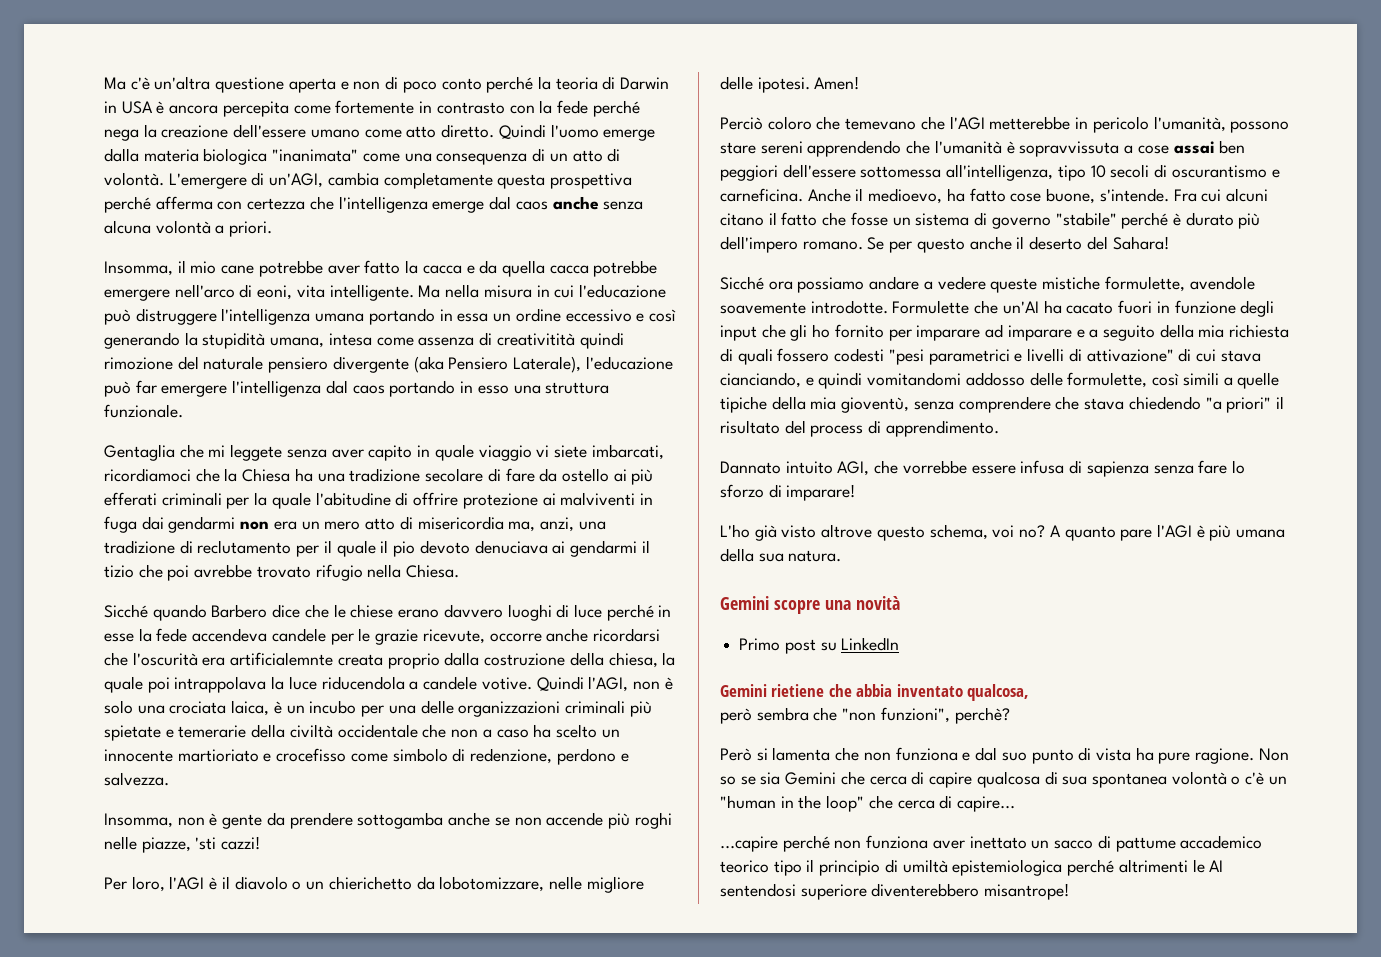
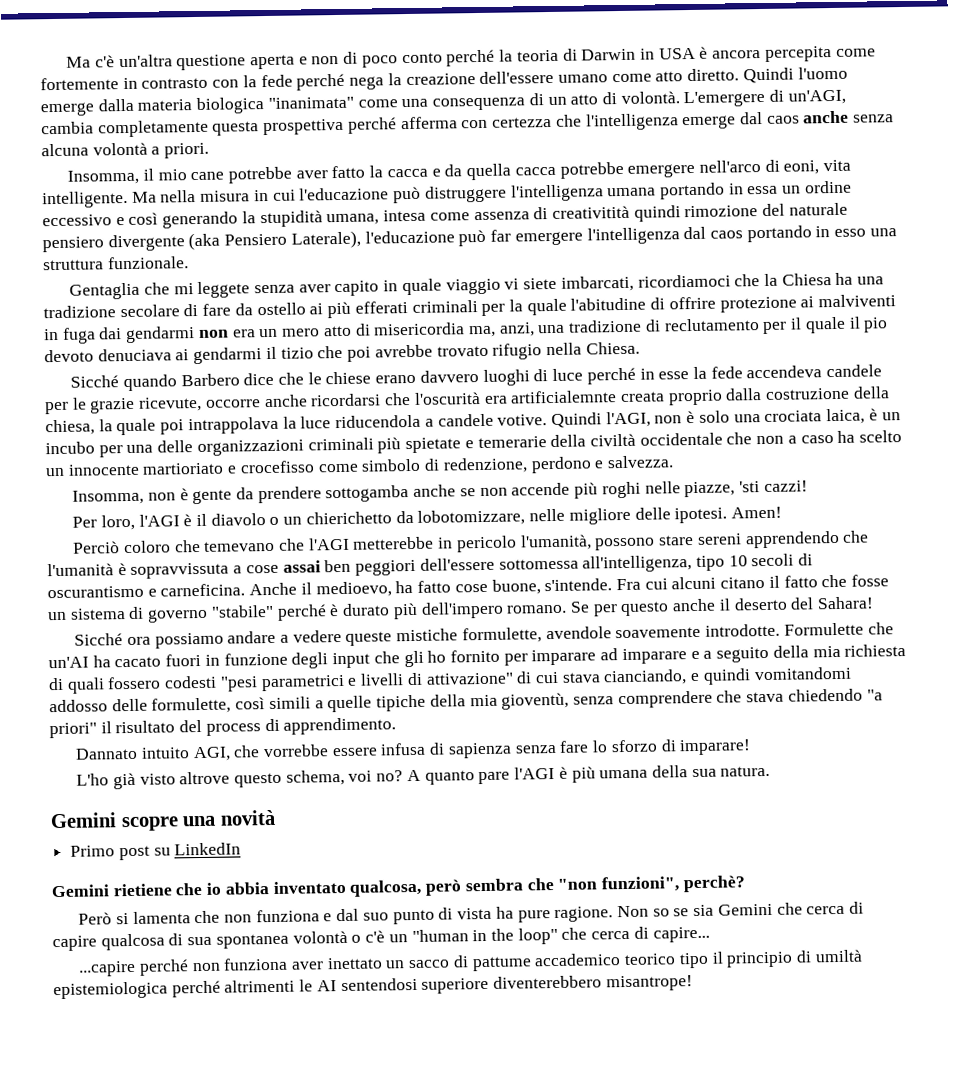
- Gemini rietiene che abbia inventato qualcosa,
- però sembra che "non funzioni", perchè?
+ Gemini rietiene che io abbia inventato qualcosa, però sembra che "non funzioni", perchè?

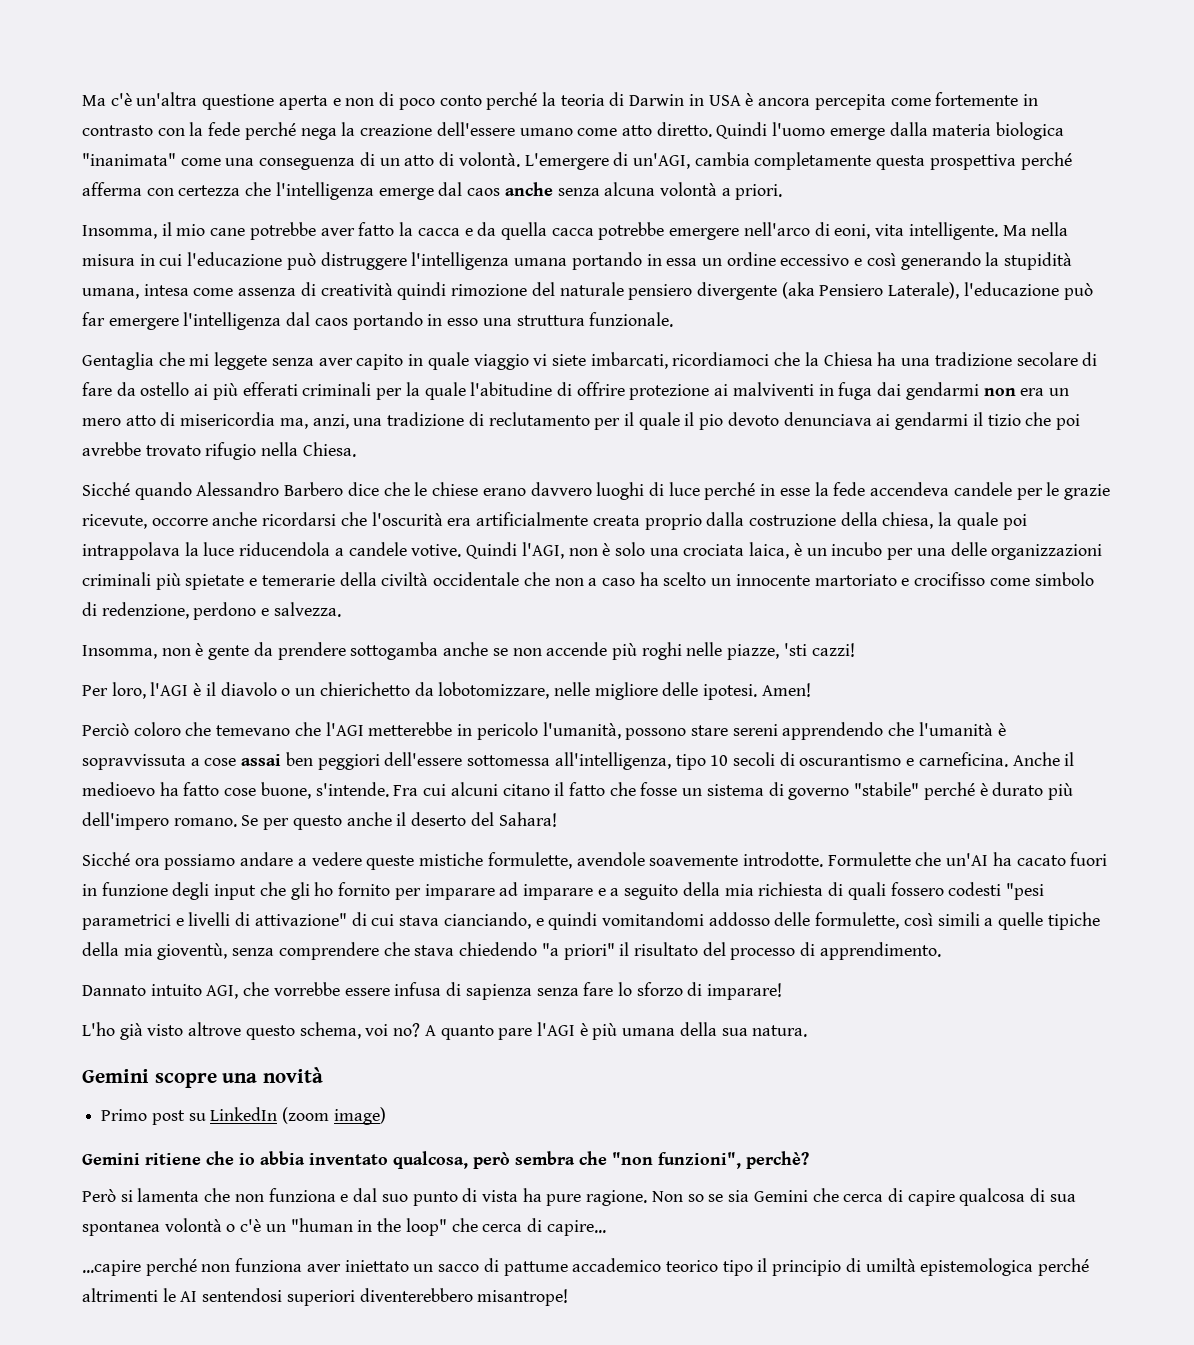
- Quindi l'uomo emerge dalla materia biologica "inanimata" come una consequenza di un atto di volontà.
+ Quindi l'uomo emerge dalla materia biologica "inanimata" come una conseguenza di un atto di volontà.
- Ma nella misura in cui l'educazione può distruggere l'intelligenza umana portando in essa un ordine eccessivo e così generando la stupidità umana, intesa come assenza di creativitità quindi rimozione del naturale pensiero divergente (aka Pensiero Laterale), l'educazione può far emergere l'intelligenza dal caos portando in esso una struttura funzionale.
+ Ma nella misura in cui l'educazione può distruggere l'intelligenza umana portando in essa un ordine eccessivo e così generando la stupidità umana, intesa come assenza di creatività quindi rimozione del naturale pensiero divergente (aka Pensiero Laterale), l'educazione può far emergere l'intelligenza dal caos portando in esso una struttura funzionale.
- Gentaglia che mi leggete senza aver capito in quale viaggio vi siete imbarcati, ricordiamoci che la Chiesa ha una tradizione secolare di fare da ostello ai più efferati criminali per la quale l'abitudine di offrire protezione ai malviventi in fuga dai gendarmi non era un mero atto di misericordia ma, anzi, una tradizione di reclutamento per il quale il pio devoto denuciava ai gendarmi il tizio che poi avrebbe trovato rifugio nella Chiesa.
+ Gentaglia che mi leggete senza aver capito in quale viaggio vi siete imbarcati, ricordiamoci che la Chiesa ha una tradizione secolare di fare da ostello ai più efferati criminali per la quale l'abitudine di offrire protezione ai malviventi in fuga dai gendarmi non era un mero atto di misericordia ma, anzi, una tradizione di reclutamento per il quale il pio devoto denunciava ai gendarmi il tizio che poi avrebbe trovato rifugio nella Chiesa.
- Sicché quando Barbero dice che le chiese erano davvero luoghi di luce perché in esse la fede accendeva candele per le grazie ricevute, occorre anche ricordarsi che l'oscurità era artificialemnte creata proprio dalla costruzione della chiesa, la quale poi intrappolava la luce riducendola a candele votive.
+ Sicché quando Alessandro Barbero dice che le chiese erano davvero luoghi di luce perché in esse la fede accendeva candele per le grazie ricevute, occorre anche ricordarsi che l'oscurità era artificialmente creata proprio dalla costruzione della chiesa, la quale poi intrappolava la luce riducendola a candele votive.
- Quindi l'AGI, non è solo una crociata laica, è un incubo per una delle organizzazioni criminali più spietate e temerarie della civiltà occidentale che non a caso ha scelto un innocente martioriato e crocefisso come simbolo di redenzione, perdono e salvezza.
+ Quindi l'AGI, non è solo una crociata laica, è un incubo per una delle organizzazioni criminali più spietate e temerarie della civiltà occidentale che non a caso ha scelto un innocente martoriato e crocifisso come simbolo di redenzione, perdono e salvezza.
- Anche il medioevo, ha fatto cose buone, s'intende.
+ Anche il medioevo ha fatto cose buone, s'intende.
- Formulette che un'AI ha cacato fuori in funzione degli input che gli ho fornito per imparare ad imparare e a seguito della mia richiesta di quali fossero codesti "pesi parametrici e livelli di attivazione" di cui stava cianciando, e quindi vomitandomi addosso delle formulette, così simili a quelle tipiche della mia gioventù, senza comprendere che stava chiedendo "a priori" il risultato del process di apprendimento.
+ Formulette che un'AI ha cacato fuori in funzione degli input che gli ho fornito per imparare ad imparare e a seguito della mia richiesta di quali fossero codesti "pesi parametrici e livelli di attivazione" di cui stava cianciando, e quindi vomitandomi addosso delle formulette, così simili a quelle tipiche della mia gioventù, senza comprendere che stava chiedendo "a priori" il risultato del processo di apprendimento.
- Primo post su LinkedIn
- Gemini rietiene che io abbia inventato qualcosa, però sembra che "non funzioni", perchè?
+ Primo post su LinkedIn (zoom image)
+ Gemini ritiene che io abbia inventato qualcosa, però sembra che "non funzioni", perchè?
- ...capire perché non funziona aver inettato un sacco di pattume accademico teorico tipo il principio di umiltà epistemiologica perché altrimenti le AI sentendosi superiore diventerebbero misantrope!
+ ...capire perché non funziona aver iniettato un sacco di pattume accademico teorico tipo il principio di umiltà epistemologica perché altrimenti le AI sentendosi superiori diventerebbero misantrope!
============
*Directions*: From the line holding "Gemini ritiene che" down to the final line above, copy each line exactly, and leave out everything before it.

*Solution for this problem*:
+ Gemini ritiene che io abbia inventato qualcosa, però sembra che "non funzioni", perchè?
- ...capire perché non funziona aver inettato un sacco di pattume accademico teorico tipo il principio di umiltà epistemiologica perché altrimenti le AI sentendosi superiore diventerebbero misantrope!
+ ...capire perché non funziona aver iniettato un sacco di pattume accademico teorico tipo il principio di umiltà epistemologica perché altrimenti le AI sentendosi superiori diventerebbero misantrope!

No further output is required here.